Background information
- Born: Thomas Alexander Bailey 18 January 1954 (age 72) Halifax, West Riding of Yorkshire, England
- Origin: Chesterfield, Derbyshire, England
- Genres: New wave; pop;
- Occupations: Singer; songwriter; musician; composer; record producer;
- Instruments: Vocals; keyboards; guitar; bass guitar; double bass; harmonica; percussion;
- Years active: 1975–present
- Labels: Arista; Warner Bros.;
- Formerly of: Thompson Twins; Babble; International Observer; Bailey-Salgado Project;
- Website: thompsontwinstombailey.co.uk

= Tom Bailey (musician) =

British musician (born 1954)

Thomas Alexander Bailey (born 18 January 1954) is an English singer, songwriter, musician, composer and record producer.

Bailey came to prominence in the early 1980s as the lead vocalist for the new wave band Thompson Twins, which released five singles that entered the top ten charts in the United Kingdom during the 1980s: "Love On Your Side", "We Are Detective", "Hold Me Now", "Doctor!

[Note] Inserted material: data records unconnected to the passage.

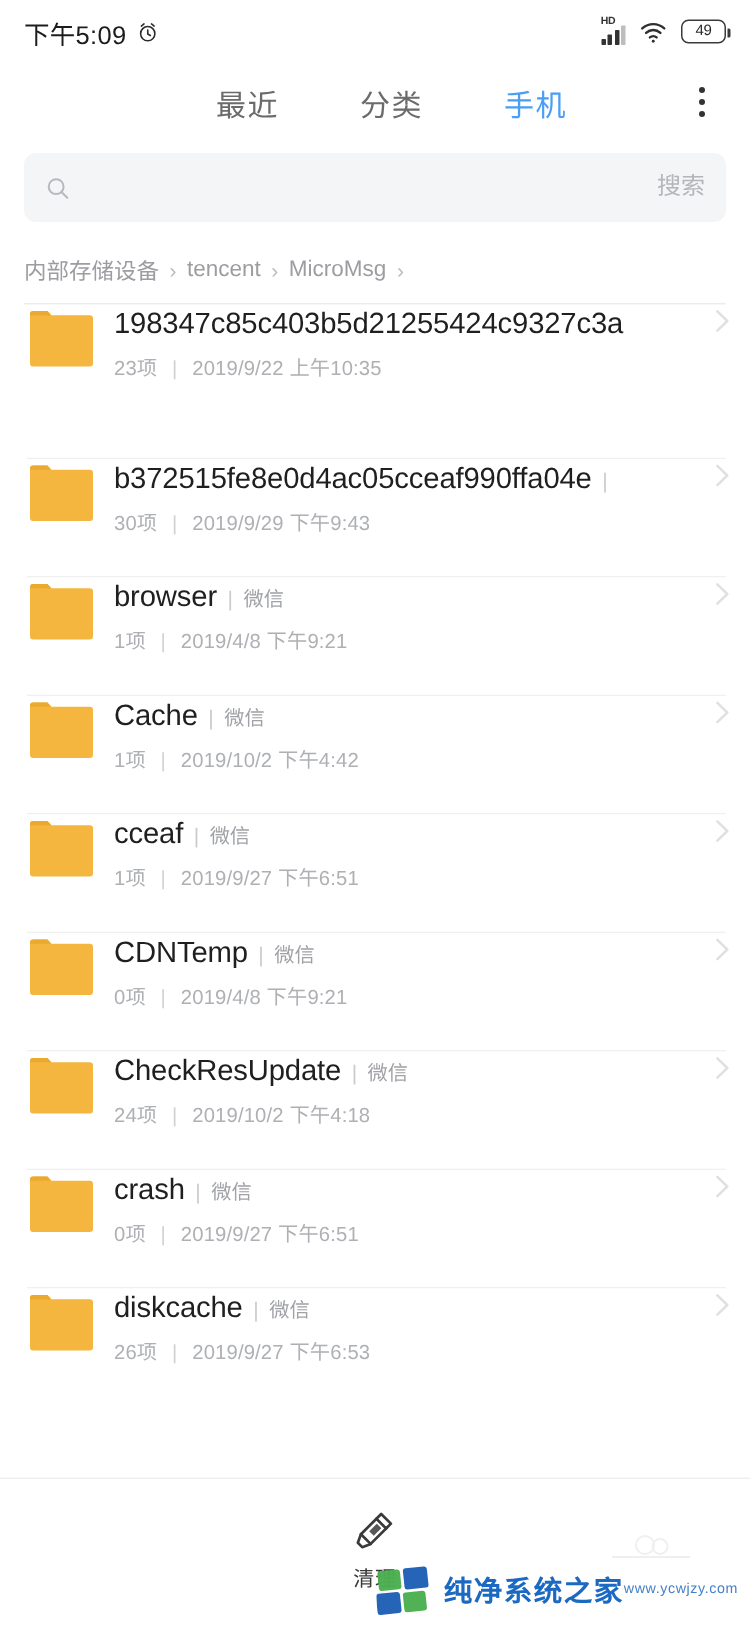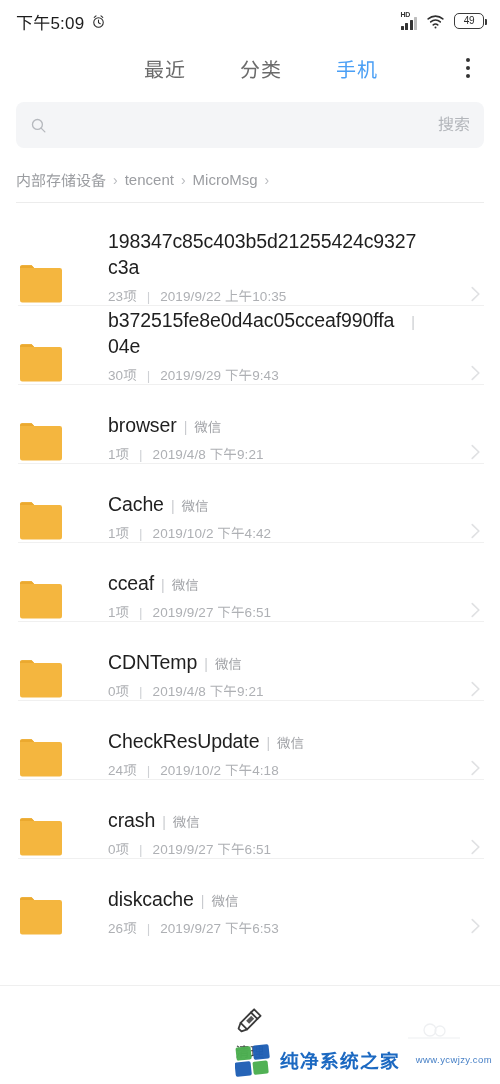--- a/index.html
+++ b/index.html
@@ -84,24 +84,23 @@
     flex-wrap:nowrap; font-size:15px; color:#9b9da1; gap:2px;
   }
   .crumb{ white-space:nowrap; cursor:pointer; }
   .crumb-sep{ margin:0 5px; color:#b9bbbf; font-size:14px; }
   .crumb-sep.last{ margin-left:5px; }
   .divider{ height:1px; background:#ececec; margin:0 16px; }
 
   
   .list{ height:747px; overflow:hidden; position:relative; }
   .row{
-    display:flex; align-items:flex-end; padding:0 14px 0 18px;
+    display:flex; align-items:flex-start; padding:0 8px 0 18px;
     min-height:78px; position:relative; background:#fff;
     cursor:pointer;
-    gap:32px;
   }
   .row.tall{ min-height:102px; }
   .row-sep{ height:1px; background:#f0f0f0; margin:0 16px 0 18px; }
 
   .folder{
     width:44px; height:44px; flex:none; position:relative; margin-right:14px;
   }
   .folder svg{ display:block; width:44px; height:44px; }
 
   .row-main{ flex:1; min-width:0; padding-right:10px; }
@@ -139,21 +138,21 @@
     position:absolute; right:8px; bottom:6px;
     display:flex; align-items:center; gap:7px; opacity:.97;
     pointer-events:none;
   }
   .wm-logo{ width:38px; height:34px; flex:none; }
   .wm-text{ display:flex; flex-direction:row; line-height:1; }
   .wm-title{
     font-size:19px; font-weight:bold; color:#1565c0; letter-spacing:1px;
     font-family:"DejaVu Sans",sans-serif;
   }
-  .wm-url{ font-size:9.5px; color:#3f7bc4; letter-spacing:.4px; margin-top:3px;margin-left:16px; }
+  .wm-url{ font-size:9.5px; color:#3f7bc4; letter-spacing:.4px; margin-top:3px; }
   .wm-cloud{
     position:absolute; right:36px; bottom:42px; width:60px; height:22px;
     opacity:.35;
   }
 </style>
 </head>
 <body>
 
 <div class="phone">
 

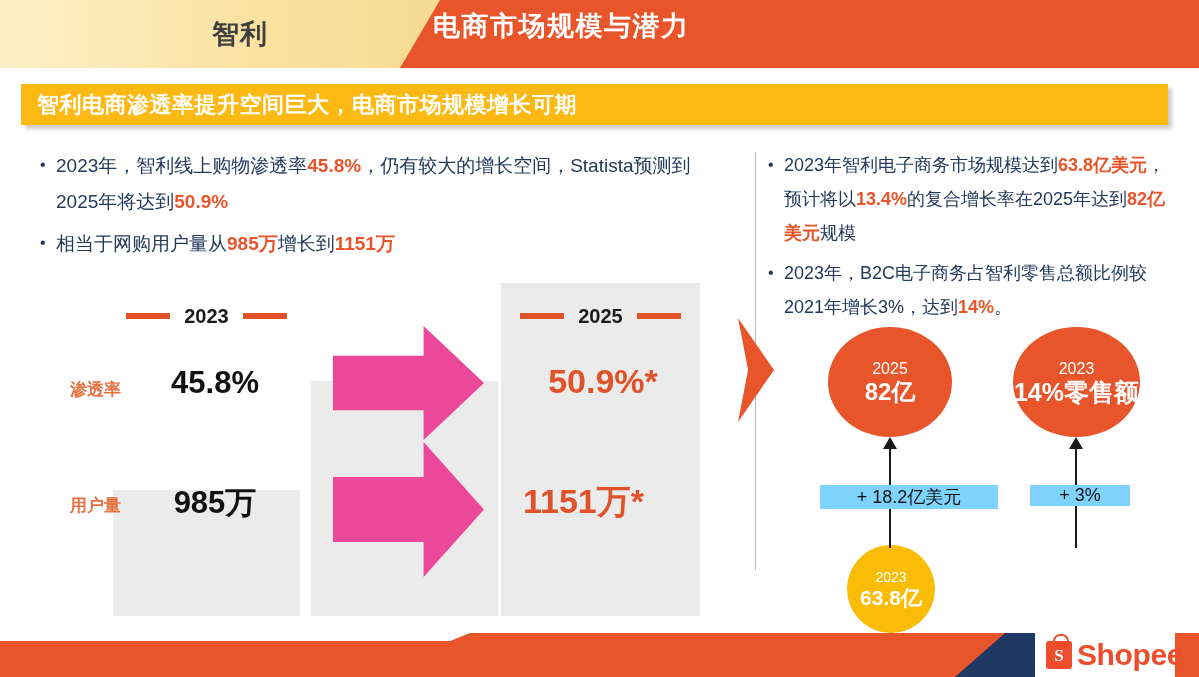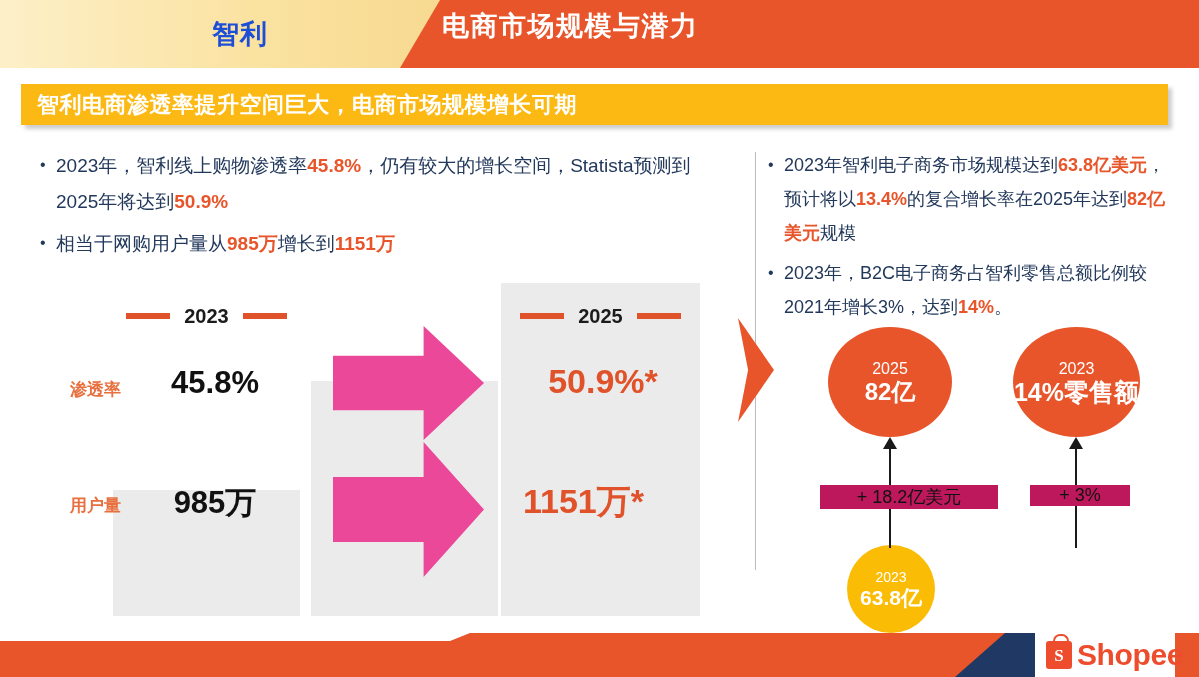--- a/index.html
+++ b/index.html
@@ -17,24 +17,24 @@
     clip-path:polygon(0 0,470px 0,430px 68px,0 68px);
   }
   .hdr-orange{
     position:absolute;left:378px;top:0;width:821px;height:68px;
     background:#e8552a;
     clip-path:polygon(62px 0,821px 0,821px 68px,22px 68px);
   }
   .hdr-country{
     position:absolute;left:120px;top:0;width:240px;height:68px;
     display:flex;align-items:center;justify-content:center;
-    color:#1d4ed8;font-size:27px;font-weight:bold;letter-spacing:1px;
+    color:#404040;font-size:27px;font-weight:bold;letter-spacing:1px;
   }
   .hdr-title{
-    position:absolute;left:442px;top:0;height:52px;
+    position:absolute;left:433px;top:0;height:52px;
     display:flex;align-items:center;
     color:#ffffff;font-size:27px;font-weight:bold;letter-spacing:1.5px;
   }
 
   
   .subbar{
     position:absolute;left:21px;top:84px;width:1147px;height:41px;
     background:#fdb913;
     box-shadow:4px 4px 4px rgba(0,0,0,.20);
     display:flex;align-items:center;
@@ -113,21 +113,21 @@
   .c21y .c-val{font-size:18px;line-height:21px;}
 
   .arrowline{position:absolute;width:2px;background:#1a1a1a;}
   .al1{left:889px;top:445px;height:103px;}
   .al2{left:1075px;top:445px;height:103px;}
   .arrowhead{position:absolute;width:0;height:0;
     border-left:7px solid transparent;border-right:7px solid transparent;
     border-bottom:12px solid #1a1a1a;}
   .ah1{left:883px;top:437px;}
   .ah2{left:1069px;top:437px;}
-  .deltalbl{position:absolute;color:#111;font-size:18px;text-align:center;background:#be185d;padding:0 4px;}
+  .deltalbl{position:absolute;color:#111;font-size:18px;text-align:center;background:#7dd3fc;padding:0 4px;}
   .dl1{left:820px;top:485px;width:170px;}
   .dl2{left:1030px;top:485px;width:92px;}
 
   
   .footer{position:absolute;left:0;bottom:0;width:1199px;height:44px;overflow:hidden;}
   .ft-orange-left{position:absolute;left:0;top:8px;width:500px;height:36px;background:#e8552a;}
   .ft-orange-mid{position:absolute;left:360px;top:0;width:660px;height:44px;background:#e8552a;
     clip-path:polygon(110px 0,660px 0,660px 44px,0 44px);}
   .ft-navy{position:absolute;left:955px;top:0;width:120px;height:44px;background:#1f3864;
     clip-path:polygon(50px 0,120px 0,120px 44px,0 44px);}

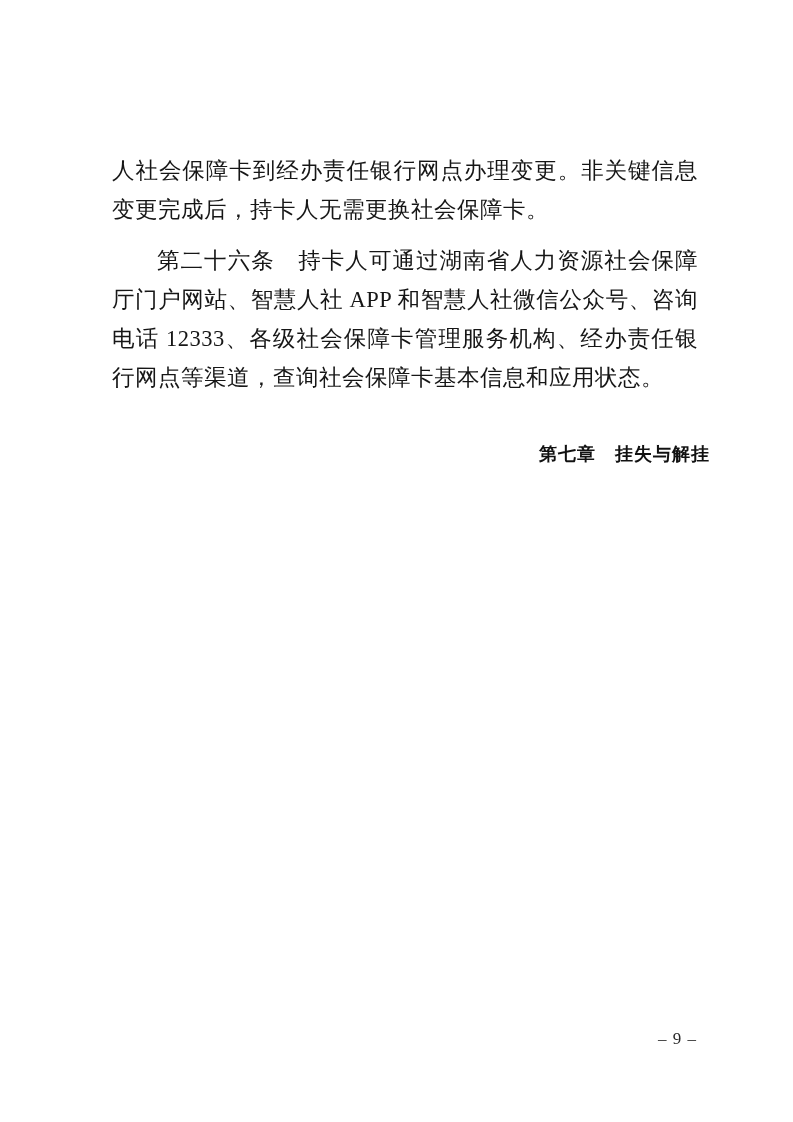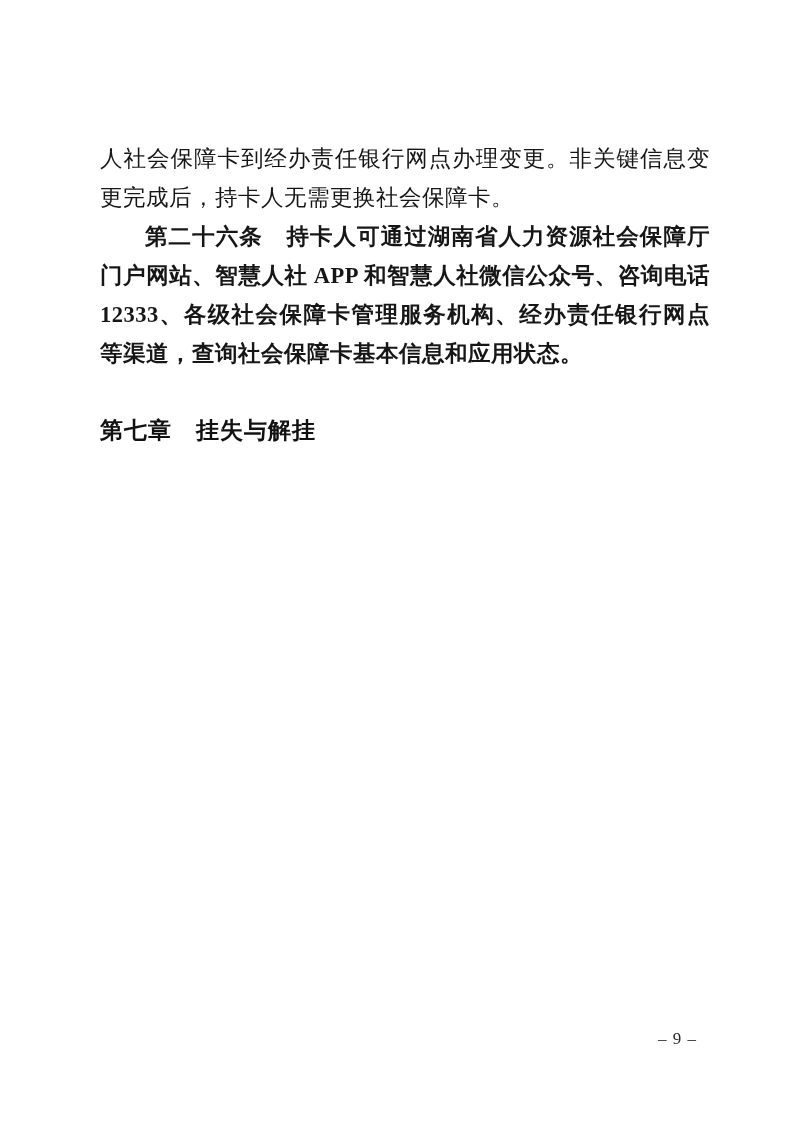--- a/index.html
+++ b/index.html
@@ -25,32 +25,31 @@
     left: 100px;
     top: 139px;
     width: 610px;
     font-size: 22.5px;
     line-height: 39px;
     text-align: justify;
     text-justify: inter-ideograph;
     letter-spacing: 0.5px;
   }
   .content p {
-    margin: 0;
+    margin: 12px;
   }
   .para-indent {
     text-indent: 2em;
-    font-weight: bold;
   }
   .chapter-heading {
     font-family: "Liberation Sans", "DejaVu Sans", sans-serif;
     font-weight: bold;
-    text-align: left;
+    text-align: right;
     text-indent: 0;
-    font-size: 23px;
+    font-size: 18px;
     line-height: 39px;
     margin: 38px 0 3px 0;
     letter-spacing: 1px;
     color: #111111;
   }
   .footer {
     position: absolute;
     top: 1028px;
     right: 96px;
     font-size: 17px;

Doctor!", and "You Take Me Up". He was the only member of the band to have formal musical training. From 1994, Bailey was also a member of its later incarnation, Babble, releasing two studio albums. He released his debut solo studio album Science Fiction in 2018.

Bailey currently works in various musical fields including scoring for film. He records and performs dub music under the name International Observer and Indo-fusion music with the Holiwater Project. He also collaborated with astronomer and visual artist José Francisco Salgado as part of the audio-visual ensemble Bailey-Salgado Project (BSP).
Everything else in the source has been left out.